Hard to see this as much more than a purely commercial transaction and the French government website is not coy about the deal:
Le critère de délivrance de la carte de séjour pour les investisseurs étrangers en France est explicitement lié à la contribution économique qu'ils apportent au pays. Ce nouveau dispositif vise à faciliter et à encourager le séjour des ressortissants étrangers qui s’engagent à effectuer sur le territoire français un investissement d’au moins 10 millions d’euros et à créer ou sauvegarder au moins 50 emplois en France. Ils reçoivent en contrepartie une carte de séjour d’une durée de 10 ans.
(The criteria for delivery of a residency permit for foreign investors in France is explicitly linked to the economic contribution that they bring to the country.  This new program is meant to facilitate and encourage the residency of foreign citizens who agree to invest 10 million Euros and to create or save at least 50 jobs in France.  They receive in exchange a 10 year residency permit.)
EB-5 Immigrant Investor:  This has been described as a "Visa for Dollars" or "Swapping boat people for yacht people" program.  If you ignore the citizenship-based taxation part of US tax policy this is a steal compared to France.  For the very reasonable sum of 1 million U.S. dollars (500,000 in a poverty-stricken area) and the creation of a measly 10 jobs, an investor get an immigrant visa and a conditional Green Card.  Once the probation period is over he gets a regular Green Card and a path to U.S. citizenship after 5 years.  Other advantages are being able to the family over and the children can work or go to a U.S. school and benefit from in-state tuition rates.  Investors must reside in the U.S. but they only have to be physically present on U.S. soil for 180 days out of the year.  The only catch is that they have the same reporting and tax obligations as other Green Card holders:  they must report and pay taxes on their worldwide income and assets. Again, like the French program, this is a purely commercial arrangement - a genuine quid pro quo.

So for 10 million euros you can be French (EU) and for 500,000 USD you can be American.

A hell of a deal, don't you think?

A modest suggestion to the citizens of the two nations mentioned above:  if you don't want individuals shopping around for the best citizenship "deal" and you wish to vilify those who do,  your moral posturing would be much more credible if you weren't the ones putting it up for sale in the first place.

9 comments:

bubblebustin said...

Get a load of Canada's investor immigrant program.
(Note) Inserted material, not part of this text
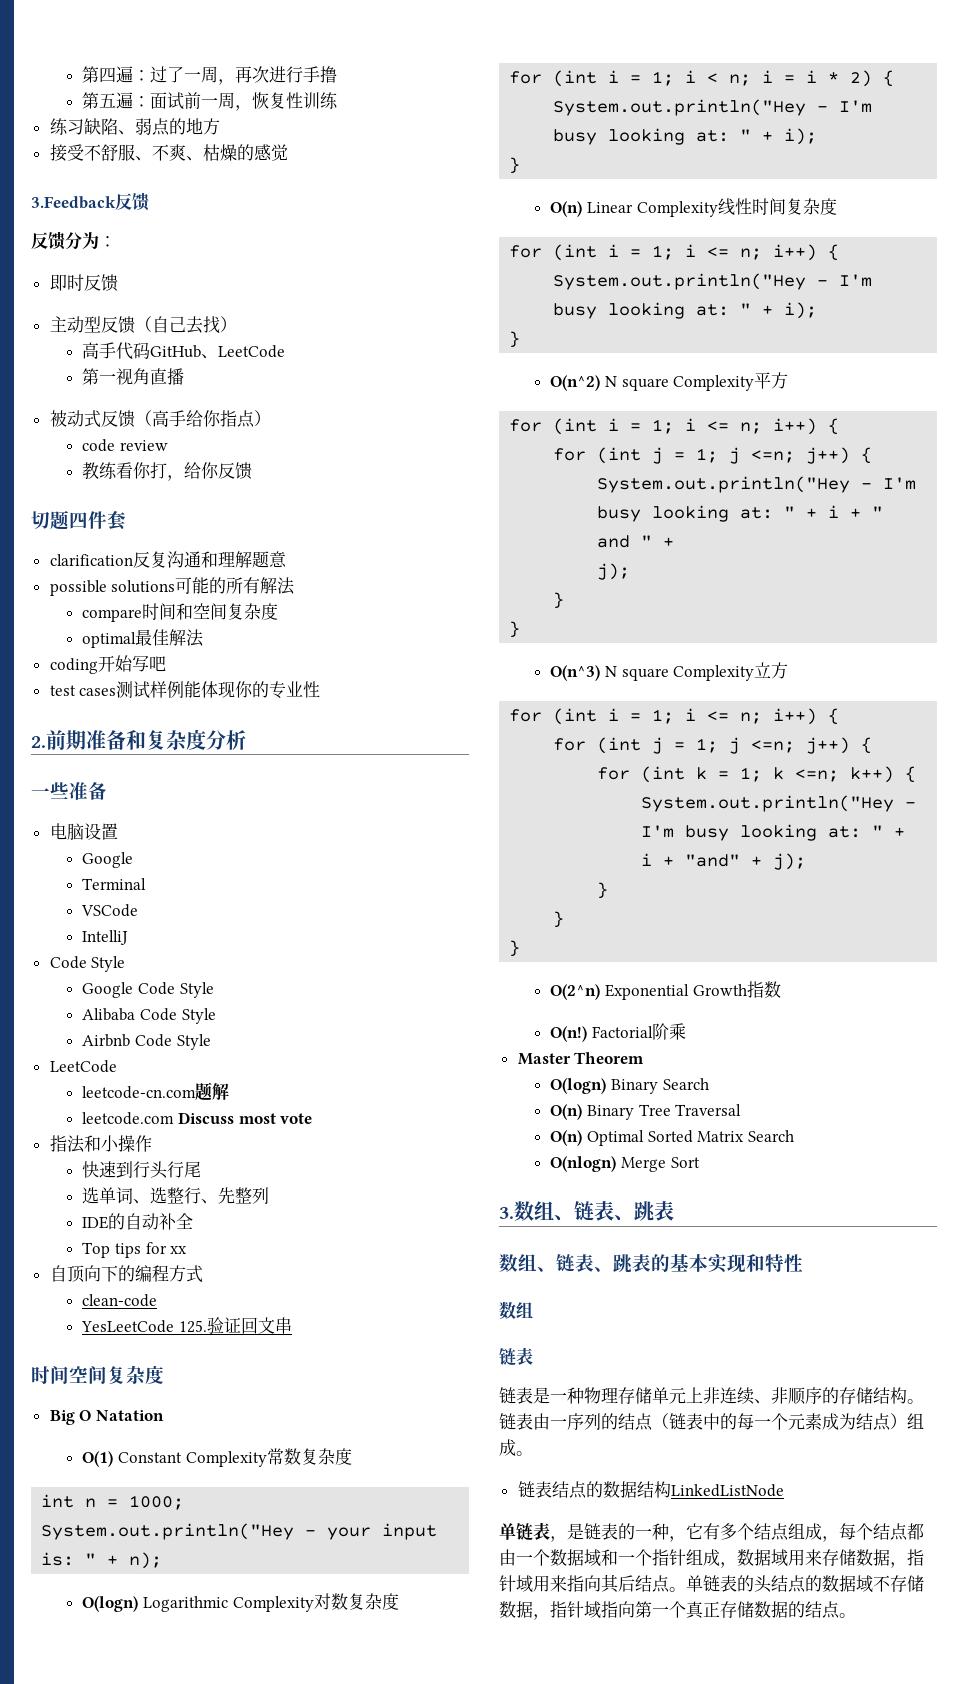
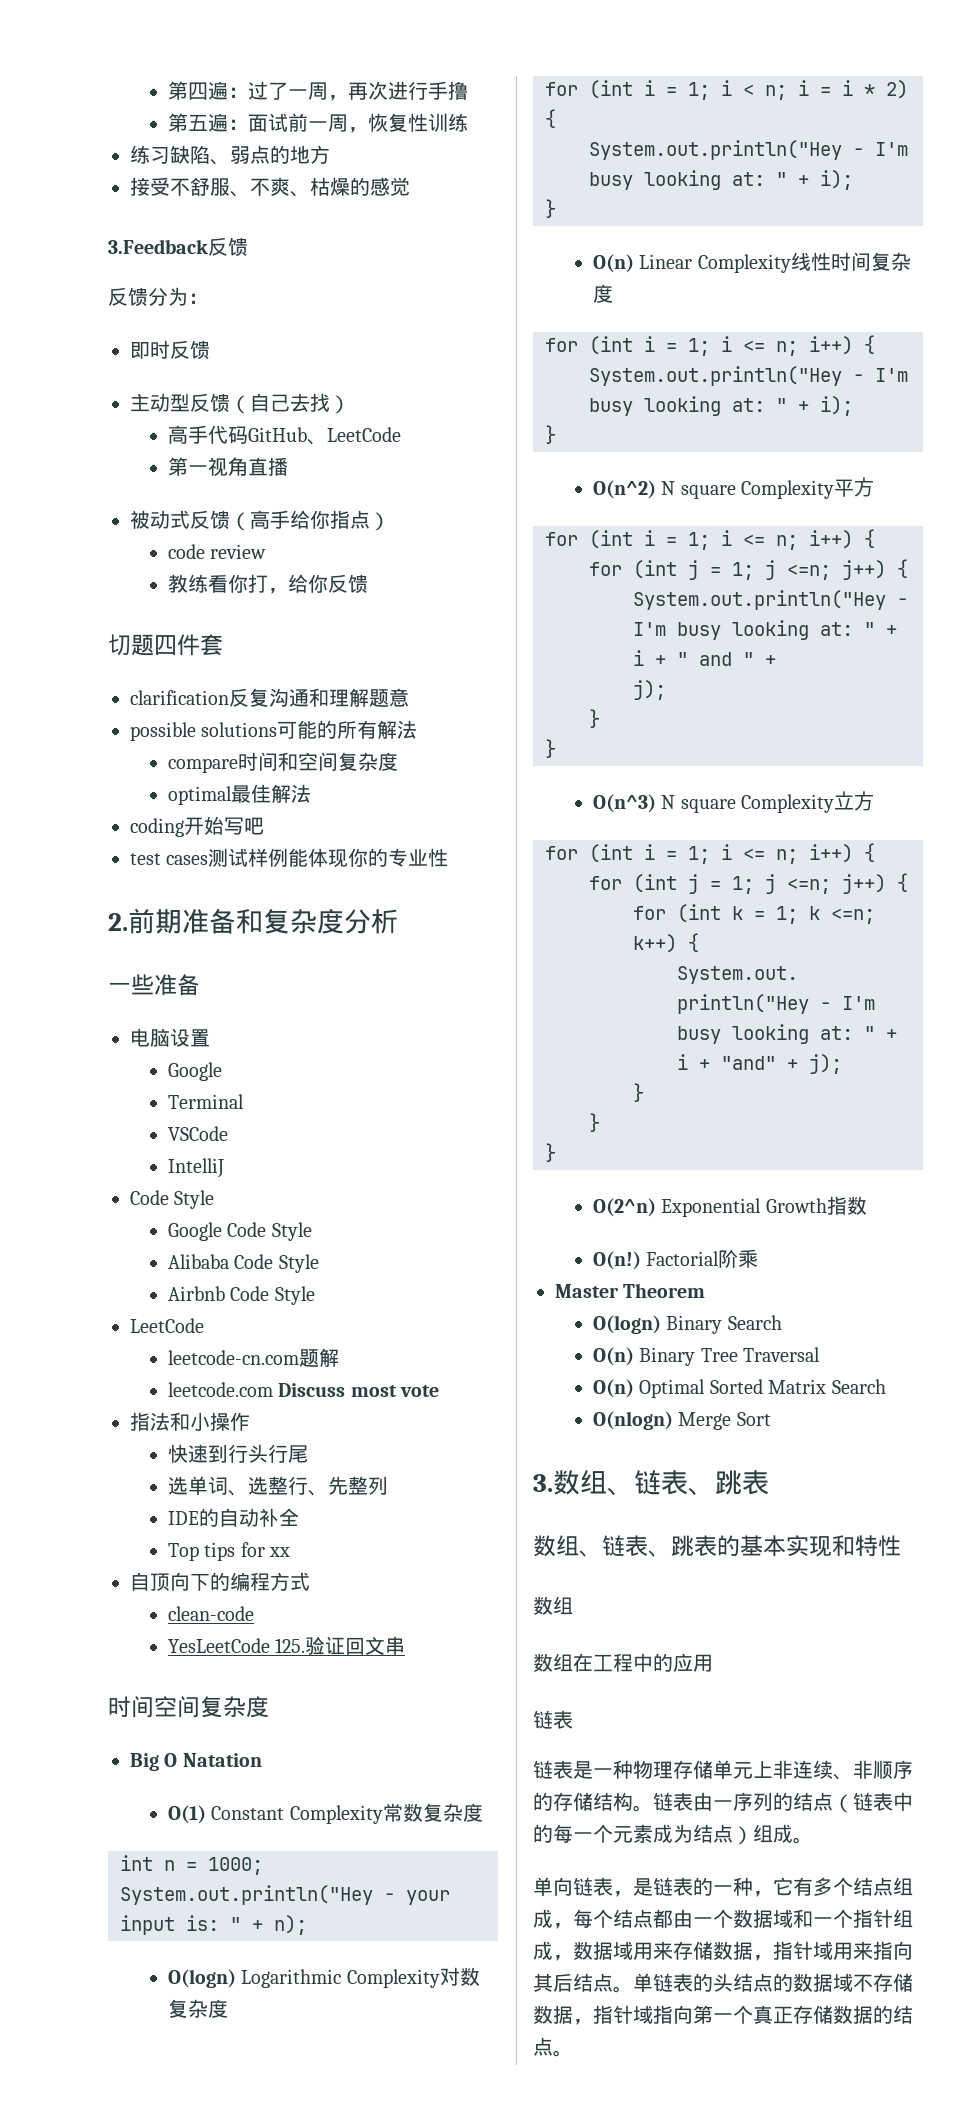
(533, 1310) none -> [533,1653,713,1672] // 数组在工程中的应用
[517,1481,784,1499] [499,1523,516,1540] // 链表结点的数据结构LinkedListNode // 单 -> [533,1877,573,1896] // 单向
For an investment of $800G's you can purchase permanent residency in Canada, AND-get this-the government will give you the money BACK in five years and two months after payment!
http://www.cic.gc.ca/english/immigrate/business/investors/index.asp

Christophe said...

Hi Victoria.

I love your blog posts. What you say here is very true.
One comment to show that the governments (at least the US goverment) really pay attention about the numbers is this story about this French family who moved to the US under a similar E-2 visa, and who got their Visa renewal declined because the authorities thought they were not making enough money(they called it a "marginal enterprise"). Oddly enough, their sons, who go to college probably under student visas are allowed to stay. They really don't care about splitting families. Cold hearted and sad.
Here's a link to the local story:
http://www.kxan.com/dpp/news/local/austin/business-owners-trapped-in-france
Maybe more attention shoud have been put into granting them the visa in the first place if they thought a bakery did not qualify for that visa.

Take care

Tim said...

Interesting article on IPolitics.ca

http://www.ipolitics.ca/2012/09/17/permanent-residents-who-live-abroad-could-lose-status-kenney/

It is interesting the extent to which tax and immigration policy do not contact each other at all.

Victoria FERAUGE said...

@bubblebustin, That is a darn good deal. And you can even get your money back? Very nice. I looked for "exit terms" for both the French and US deals and there doesn't seem to be any. This site talks about the risks: http://www.whicheb5.com/money-back.php
Something to think about if you are a potential investor - can you get your money out one day if it all goes sour?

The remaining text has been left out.